WHAT YOU NEED TO DO
Set down the full listing that follows, word for word.

════════

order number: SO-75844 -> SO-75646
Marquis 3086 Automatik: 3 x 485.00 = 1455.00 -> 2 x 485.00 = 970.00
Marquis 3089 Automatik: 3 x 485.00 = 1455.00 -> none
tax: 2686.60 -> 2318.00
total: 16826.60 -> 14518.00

════════

ANSWER SECTION
order number: SO-75844 -> SO-75646
Marquis 3086 Automatik: 3 x 485.00 = 1455.00 -> 2 x 485.00 = 970.00
Marquis 3089 Automatik: 3 x 485.00 = 1455.00 -> none
tax: 2686.60 -> 2318.00
total: 16826.60 -> 14518.00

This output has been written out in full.